I am working with Illumina data for the first time. I have worked with 454 and Iontorrent in the past. I have a really large data set and I have gotten through most of the processing up until the cluster.split command. I would like to subsample prior to this command in order for it to run faster. I tried running the sub.sample command and setting the amount of sequences to be t so mothur picks the sample with the lowest amount of sequences. I have about 3,000,000 unique sequences, about 21,000,000 sequences total and mother choose to subsample to 15 sequences when I ran this command. This is way too small and I would like to see how many sequences each of my samples has at this point in the analysis. Is there a command I can run that tells me this? Excel will not allow me to open up the count.table because the file is too large.



I have also ran the cluster.split without subsampling using 10 processors and mother froze up and did not finish the command after running for a long time

15 is probably the size of the smallest group. You can run count.groups to get the frequency of each sample.

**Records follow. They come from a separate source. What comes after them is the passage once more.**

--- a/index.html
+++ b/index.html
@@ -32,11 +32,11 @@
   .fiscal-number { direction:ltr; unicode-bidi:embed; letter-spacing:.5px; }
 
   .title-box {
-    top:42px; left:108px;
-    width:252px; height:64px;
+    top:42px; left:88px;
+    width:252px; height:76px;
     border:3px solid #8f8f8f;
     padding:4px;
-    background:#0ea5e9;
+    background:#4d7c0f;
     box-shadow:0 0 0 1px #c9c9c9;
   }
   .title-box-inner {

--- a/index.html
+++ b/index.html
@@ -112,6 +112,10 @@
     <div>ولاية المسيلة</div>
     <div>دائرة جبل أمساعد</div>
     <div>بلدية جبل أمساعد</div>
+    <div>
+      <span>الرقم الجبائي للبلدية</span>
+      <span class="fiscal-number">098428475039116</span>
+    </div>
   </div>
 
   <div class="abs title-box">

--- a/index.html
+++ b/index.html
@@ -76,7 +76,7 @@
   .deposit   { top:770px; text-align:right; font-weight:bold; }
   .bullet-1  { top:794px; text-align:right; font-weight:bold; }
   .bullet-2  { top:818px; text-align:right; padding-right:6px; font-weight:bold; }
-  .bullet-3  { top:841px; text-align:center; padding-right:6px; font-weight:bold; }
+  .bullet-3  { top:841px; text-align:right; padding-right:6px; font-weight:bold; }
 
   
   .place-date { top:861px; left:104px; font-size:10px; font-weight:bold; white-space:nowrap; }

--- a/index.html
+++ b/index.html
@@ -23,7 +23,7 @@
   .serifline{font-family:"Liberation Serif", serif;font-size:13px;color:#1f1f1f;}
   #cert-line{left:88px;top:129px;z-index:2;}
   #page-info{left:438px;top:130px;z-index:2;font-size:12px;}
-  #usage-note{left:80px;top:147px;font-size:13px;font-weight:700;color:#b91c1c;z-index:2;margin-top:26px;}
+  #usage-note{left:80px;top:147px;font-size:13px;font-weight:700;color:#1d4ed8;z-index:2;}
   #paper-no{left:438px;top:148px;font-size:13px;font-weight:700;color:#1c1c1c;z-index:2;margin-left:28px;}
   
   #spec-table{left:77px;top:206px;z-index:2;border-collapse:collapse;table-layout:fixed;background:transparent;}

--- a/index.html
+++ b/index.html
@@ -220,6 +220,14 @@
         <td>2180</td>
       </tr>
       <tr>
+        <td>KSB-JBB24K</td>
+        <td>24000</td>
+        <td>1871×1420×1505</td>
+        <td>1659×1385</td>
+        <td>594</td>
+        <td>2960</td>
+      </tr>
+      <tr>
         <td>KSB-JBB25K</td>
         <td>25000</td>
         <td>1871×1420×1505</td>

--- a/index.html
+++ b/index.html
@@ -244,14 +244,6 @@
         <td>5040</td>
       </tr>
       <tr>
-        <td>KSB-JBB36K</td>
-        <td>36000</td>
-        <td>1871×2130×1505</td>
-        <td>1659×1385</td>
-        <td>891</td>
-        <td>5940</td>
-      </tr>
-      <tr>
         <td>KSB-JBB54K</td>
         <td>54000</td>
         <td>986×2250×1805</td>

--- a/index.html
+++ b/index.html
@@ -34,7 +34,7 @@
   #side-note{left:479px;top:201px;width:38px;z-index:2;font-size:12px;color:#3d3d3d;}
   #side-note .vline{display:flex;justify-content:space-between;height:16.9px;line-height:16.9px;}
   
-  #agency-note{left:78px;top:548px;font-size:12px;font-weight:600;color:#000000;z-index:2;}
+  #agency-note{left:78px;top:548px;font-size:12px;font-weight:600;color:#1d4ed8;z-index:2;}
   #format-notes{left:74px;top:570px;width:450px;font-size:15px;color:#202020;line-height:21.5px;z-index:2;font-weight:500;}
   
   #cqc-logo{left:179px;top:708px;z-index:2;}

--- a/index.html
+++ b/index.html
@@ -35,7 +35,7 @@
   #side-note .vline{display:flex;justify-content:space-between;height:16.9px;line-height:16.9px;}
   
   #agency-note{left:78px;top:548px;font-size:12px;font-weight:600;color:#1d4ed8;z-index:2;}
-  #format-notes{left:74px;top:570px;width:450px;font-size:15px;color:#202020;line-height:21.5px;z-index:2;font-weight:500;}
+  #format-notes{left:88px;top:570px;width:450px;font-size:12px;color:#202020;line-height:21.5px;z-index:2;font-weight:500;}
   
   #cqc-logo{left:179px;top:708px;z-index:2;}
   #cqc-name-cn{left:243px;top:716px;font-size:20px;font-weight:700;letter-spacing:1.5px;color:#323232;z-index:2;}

Thanks, I was able to run a count.groups to see the frequency of each sample. I found that there were 3 samples that have very low frequencies and I would like to remove them from my data set. I ran a remove.groups command using the final count_table file and the sequences were removed. I tried running sub.sample(,,, persample=t) however the subsample will not run because it says there are different numbers of sequences in my fasta file and my count_table. How would I remove these 3 samples in order to run a sub.sample?

I just ran:
remove.groups(, groups=40B-11B-131B)
Removed 481 sequences from your count file.

Output File names:

remove.groups(group=stability.contigs.good.groups, groups=40B-11B-131B,
Removed 106 sequences from your fasta file.
Removed 595 sequences from your group file.

Output File names:

Remove.groups(group=stability.contigs.good.groups, groups=40B-11B-131B,

Removed 595 sequences from your group file.
Removed 106 sequences from your taxonomy file.

Output File names:

sub.sample(,,, persample=t)

and I received this error: [ERROR]: your fasta file contains 2857086 sequences, and your count file contains 2857089 unique sequences, please correct.

how do i correct this?

You just need a single command…

remove.groups(,,, groups=40B-11B-131B)

Then try the subsample command.